Screenshot and code edit data:
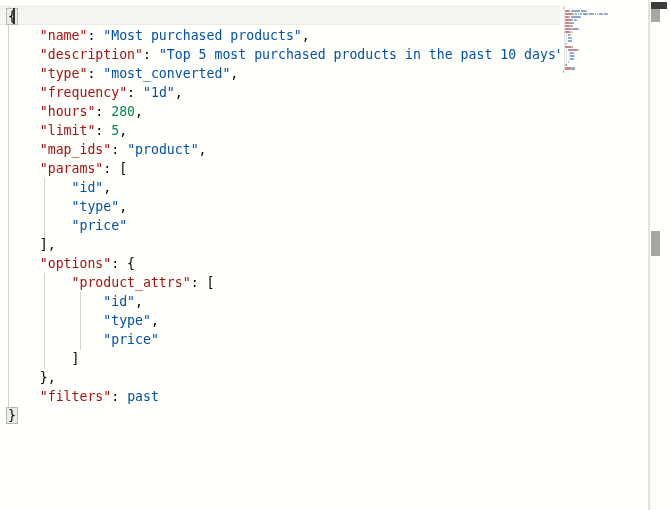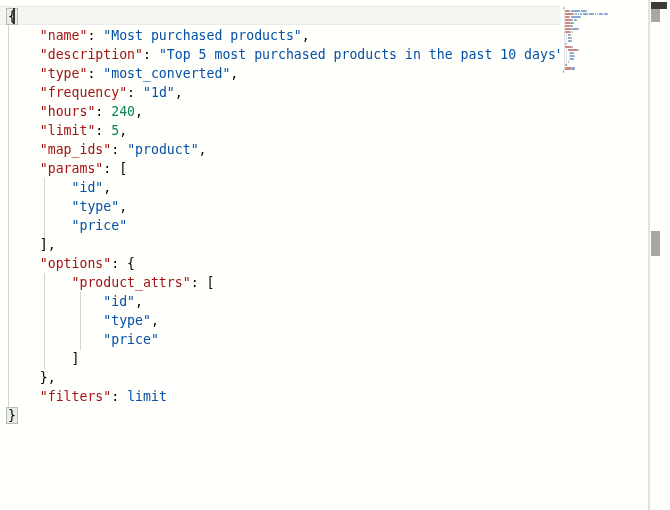--- a/index.html
+++ b/index.html
@@ -207,36 +207,36 @@
         <div class="indent-guide" style="left: 44px; top: 178px; height: 72px;"></div>
         <div class="indent-guide" style="left: 44px; top: 273px; height: 96px;"></div>
         <div class="indent-guide" style="left: 80px; top: 292px; height: 58px;"></div>
       </div>
     <div id="lines">
         <div class="code-line"><span class="content"><span></span><span class="tok-brace bracket-match">{</span></span></div>
         <div class="code-line"><span class="content"><span>    </span><span class="tok-key">"name"</span><span class="tok-punct">: </span><span class="tok-str">"Most purchased products"</span><span class="tok-punct">,</span></span></div>
         <div class="code-line"><span class="content"><span>    </span><span class="tok-key">"description"</span><span class="tok-punct">: </span><span class="tok-str">"Top 5 most purchased products in the past 10 days"</span></span></div>
         <div class="code-line"><span class="content"><span>    </span><span class="tok-key">"type"</span><span class="tok-punct">: </span><span class="tok-str">"most_converted"</span><span class="tok-punct">,</span></span></div>
         <div class="code-line"><span class="content"><span>    </span><span class="tok-key">"frequency"</span><span class="tok-punct">: </span><span class="tok-str">"1d"</span><span class="tok-punct">,</span></span></div>
-        <div class="code-line"><span class="content"><span>    </span><span class="tok-key">"hours"</span><span class="tok-punct">: </span><span class="tok-num">240</span><span class="tok-punct">,</span></span></div>
+        <div class="code-line"><span class="content"><span>    </span><span class="tok-key">"hours"</span><span class="tok-punct">: </span><span class="tok-num">280</span><span class="tok-punct">,</span></span></div>
         <div class="code-line"><span class="content"><span>    </span><span class="tok-key">"limit"</span><span class="tok-punct">: </span><span class="tok-num">5</span><span class="tok-punct">,</span></span></div>
         <div class="code-line"><span class="content"><span>    </span><span class="tok-key">"map_ids"</span><span class="tok-punct">: </span><span class="tok-str">"product"</span><span class="tok-punct">,</span></span></div>
         <div class="code-line"><span class="content"><span>    </span><span class="tok-key">"params"</span><span class="tok-punct">: [</span></span></div>
         <div class="code-line"><span class="content"><span>        </span><span class="tok-str">"id"</span><span class="tok-punct">,</span></span></div>
         <div class="code-line"><span class="content"><span>        </span><span class="tok-str">"type"</span><span class="tok-punct">,</span></span></div>
         <div class="code-line"><span class="content"><span>        </span><span class="tok-str">"price"</span></span></div>
         <div class="code-line"><span class="content"><span>    </span><span class="tok-punct">],</span></span></div>
         <div class="code-line"><span class="content"><span>    </span><span class="tok-key">"options"</span><span class="tok-punct">: {</span></span></div>
         <div class="code-line"><span class="content"><span>        </span><span class="tok-key">"product_attrs"</span><span class="tok-punct">: [</span></span></div>
         <div class="code-line"><span class="content"><span>            </span><span class="tok-str">"id"</span><span class="tok-punct">,</span></span></div>
         <div class="code-line"><span class="content"><span>            </span><span class="tok-str">"type"</span><span class="tok-punct">,</span></span></div>
         <div class="code-line"><span class="content"><span>            </span><span class="tok-str">"price"</span></span></div>
         <div class="code-line"><span class="content"><span>        </span><span class="tok-punct">]</span></span></div>
         <div class="code-line"><span class="content"><span>    </span><span class="tok-punct">},</span></span></div>
-        <div class="code-line"><span class="content"><span>    </span><span class="tok-key">"filters"</span><span class="tok-punct">: </span><span class="tok-null">limit</span></span></div>
+        <div class="code-line"><span class="content"><span>    </span><span class="tok-key">"filters"</span><span class="tok-punct">: </span><span class="tok-null">past</span></span></div>
         <div class="code-line"><span class="content"><span></span><span class="tok-brace bracket-match">}</span></span></div>
       </div>
     <div class="caret"></div>
   </div>
 
   <div id="minimap">
     <div id="minimap-inner">
         <div class="mini-line"><span class="mini-tok mini-gap" style="width: 0px;"></span><span class="mini-tok mk-pun" style="width: 0.8px;"></span></div>
         <div class="mini-line"><span class="mini-tok mini-gap" style="width: 2.4px;"></span><span class="mini-tok mk-key" style="width: 3.6px;"></span><span class="mini-tok mk-pun" style="width: 0.8px;"></span><span class="mini-tok mini-gap" style="width: 0.8px;"></span><span class="mini-tok mk-str" style="width: 3px;"></span><span class="mini-tok mini-gap" style="width: 0.8px;"></span><span class="mini-tok mk-str" style="width: 5.4px;"></span><span class="mini-tok mini-gap" style="width: 0.8px;"></span><span class="mini-tok mk-str" style="width: 5.4px;"></span><span class="mini-tok mk-pun" style="width: 0.8px;"></span></div>
         <div class="mini-line"><span class="mini-tok mini-gap" style="width: 2.4px;"></span><span class="mini-tok mk-key" style="width: 7.8px;"></span><span class="mini-tok mk-pun" style="width: 0.8px;"></span><span class="mini-tok mini-gap" style="width: 0.8px;"></span><span class="mini-tok mk-str" style="width: 2.4px;"></span><span class="mini-tok mini-gap" style="width: 0.8px;"></span><span class="mini-tok mk-str" style="width: 0.8px;"></span><span class="mini-tok mini-gap" style="width: 0.8px;"></span><span class="mini-tok mk-str" style="width: 2.4px;"></span><span class="mini-tok mini-gap" style="width: 0.8px;"></span><span class="mini-tok mk-str" style="width: 5.4px;"></span><span class="mini-tok mini-gap" style="width: 0.8px;"></span><span class="mini-tok mk-str" style="width: 4.8px;"></span><span class="mini-tok mini-gap" style="width: 0.8px;"></span><span class="mini-tok mk-str" style="width: 1.2px;"></span><span class="mini-tok mini-gap" style="width: 0.8px;"></span><span class="mini-tok mk-str" style="width: 1.8px;"></span><span class="mini-tok mini-gap" style="width: 0.8px;"></span><span class="mini-tok mk-str" style="width: 2.4px;"></span><span class="mini-tok mini-gap" style="width: 0.8px;"></span><span class="mini-tok mk-str" style="width: 1.2px;"></span><span class="mini-tok mini-gap" style="width: 0.8px;"></span><span class="mini-tok mk-str" style="width: 3px;"></span><span class="mini-tok mk-pun" style="width: 0.8px;"></span></div>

Task to complete: Each line above should be output exactly, apart from the pictures.

Finished task:
--- a/index.html
+++ b/index.html
@@ -207,36 +207,36 @@
         <div class="indent-guide" style="left: 44px; top: 178px; height: 72px;"></div>
         <div class="indent-guide" style="left: 44px; top: 273px; height: 96px;"></div>
         <div class="indent-guide" style="left: 80px; top: 292px; height: 58px;"></div>
       </div>
     <div id="lines">
         <div class="code-line"><span class="content"><span></span><span class="tok-brace bracket-match">{</span></span></div>
         <div class="code-line"><span class="content"><span>    </span><span class="tok-key">"name"</span><span class="tok-punct">: </span><span class="tok-str">"Most purchased products"</span><span class="tok-punct">,</span></span></div>
         <div class="code-line"><span class="content"><span>    </span><span class="tok-key">"description"</span><span class="tok-punct">: </span><span class="tok-str">"Top 5 most purchased products in the past 10 days"</span></span></div>
         <div class="code-line"><span class="content"><span>    </span><span class="tok-key">"type"</span><span class="tok-punct">: </span><span class="tok-str">"most_converted"</span><span class="tok-punct">,</span></span></div>
         <div class="code-line"><span class="content"><span>    </span><span class="tok-key">"frequency"</span><span class="tok-punct">: </span><span class="tok-str">"1d"</span><span class="tok-punct">,</span></span></div>
-        <div class="code-line"><span class="content"><span>    </span><span class="tok-key">"hours"</span><span class="tok-punct">: </span><span class="tok-num">240</span><span class="tok-punct">,</span></span></div>
+        <div class="code-line"><span class="content"><span>    </span><span class="tok-key">"hours"</span><span class="tok-punct">: </span><span class="tok-num">280</span><span class="tok-punct">,</span></span></div>
         <div class="code-line"><span class="content"><span>    </span><span class="tok-key">"limit"</span><span class="tok-punct">: </span><span class="tok-num">5</span><span class="tok-punct">,</span></span></div>
         <div class="code-line"><span class="content"><span>    </span><span class="tok-key">"map_ids"</span><span class="tok-punct">: </span><span class="tok-str">"product"</span><span class="tok-punct">,</span></span></div>
         <div class="code-line"><span class="content"><span>    </span><span class="tok-key">"params"</span><span class="tok-punct">: [</span></span></div>
         <div class="code-line"><span class="content"><span>        </span><span class="tok-str">"id"</span><span class="tok-punct">,</span></span></div>
         <div class="code-line"><span class="content"><span>        </span><span class="tok-str">"type"</span><span class="tok-punct">,</span></span></div>
         <div class="code-line"><span class="content"><span>        </span><span class="tok-str">"price"</span></span></div>
         <div class="code-line"><span class="content"><span>    </span><span class="tok-punct">],</span></span></div>
         <div class="code-line"><span class="content"><span>    </span><span class="tok-key">"options"</span><span class="tok-punct">: {</span></span></div>
         <div class="code-line"><span class="content"><span>        </span><span class="tok-key">"product_attrs"</span><span class="tok-punct">: [</span></span></div>
         <div class="code-line"><span class="content"><span>            </span><span class="tok-str">"id"</span><span class="tok-punct">,</span></span></div>
         <div class="code-line"><span class="content"><span>            </span><span class="tok-str">"type"</span><span class="tok-punct">,</span></span></div>
         <div class="code-line"><span class="content"><span>            </span><span class="tok-str">"price"</span></span></div>
         <div class="code-line"><span class="content"><span>        </span><span class="tok-punct">]</span></span></div>
         <div class="code-line"><span class="content"><span>    </span><span class="tok-punct">},</span></span></div>
-        <div class="code-line"><span class="content"><span>    </span><span class="tok-key">"filters"</span><span class="tok-punct">: </span><span class="tok-null">limit</span></span></div>
+        <div class="code-line"><span class="content"><span>    </span><span class="tok-key">"filters"</span><span class="tok-punct">: </span><span class="tok-null">past</span></span></div>
         <div class="code-line"><span class="content"><span></span><span class="tok-brace bracket-match">}</span></span></div>
       </div>
     <div class="caret"></div>
   </div>
 
   <div id="minimap">
     <div id="minimap-inner">
         <div class="mini-line"><span class="mini-tok mini-gap" style="width: 0px;"></span><span class="mini-tok mk-pun" style="width: 0.8px;"></span></div>
         <div class="mini-line"><span class="mini-tok mini-gap" style="width: 2.4px;"></span><span class="mini-tok mk-key" style="width: 3.6px;"></span><span class="mini-tok mk-pun" style="width: 0.8px;"></span><span class="mini-tok mini-gap" style="width: 0.8px;"></span><span class="mini-tok mk-str" style="width: 3px;"></span><span class="mini-tok mini-gap" style="width: 0.8px;"></span><span class="mini-tok mk-str" style="width: 5.4px;"></span><span class="mini-tok mini-gap" style="width: 0.8px;"></span><span class="mini-tok mk-str" style="width: 5.4px;"></span><span class="mini-tok mk-pun" style="width: 0.8px;"></span></div>
         <div class="mini-line"><span class="mini-tok mini-gap" style="width: 2.4px;"></span><span class="mini-tok mk-key" style="width: 7.8px;"></span><span class="mini-tok mk-pun" style="width: 0.8px;"></span><span class="mini-tok mini-gap" style="width: 0.8px;"></span><span class="mini-tok mk-str" style="width: 2.4px;"></span><span class="mini-tok mini-gap" style="width: 0.8px;"></span><span class="mini-tok mk-str" style="width: 0.8px;"></span><span class="mini-tok mini-gap" style="width: 0.8px;"></span><span class="mini-tok mk-str" style="width: 2.4px;"></span><span class="mini-tok mini-gap" style="width: 0.8px;"></span><span class="mini-tok mk-str" style="width: 5.4px;"></span><span class="mini-tok mini-gap" style="width: 0.8px;"></span><span class="mini-tok mk-str" style="width: 4.8px;"></span><span class="mini-tok mini-gap" style="width: 0.8px;"></span><span class="mini-tok mk-str" style="width: 1.2px;"></span><span class="mini-tok mini-gap" style="width: 0.8px;"></span><span class="mini-tok mk-str" style="width: 1.8px;"></span><span class="mini-tok mini-gap" style="width: 0.8px;"></span><span class="mini-tok mk-str" style="width: 2.4px;"></span><span class="mini-tok mini-gap" style="width: 0.8px;"></span><span class="mini-tok mk-str" style="width: 1.2px;"></span><span class="mini-tok mini-gap" style="width: 0.8px;"></span><span class="mini-tok mk-str" style="width: 3px;"></span><span class="mini-tok mk-pun" style="width: 0.8px;"></span></div>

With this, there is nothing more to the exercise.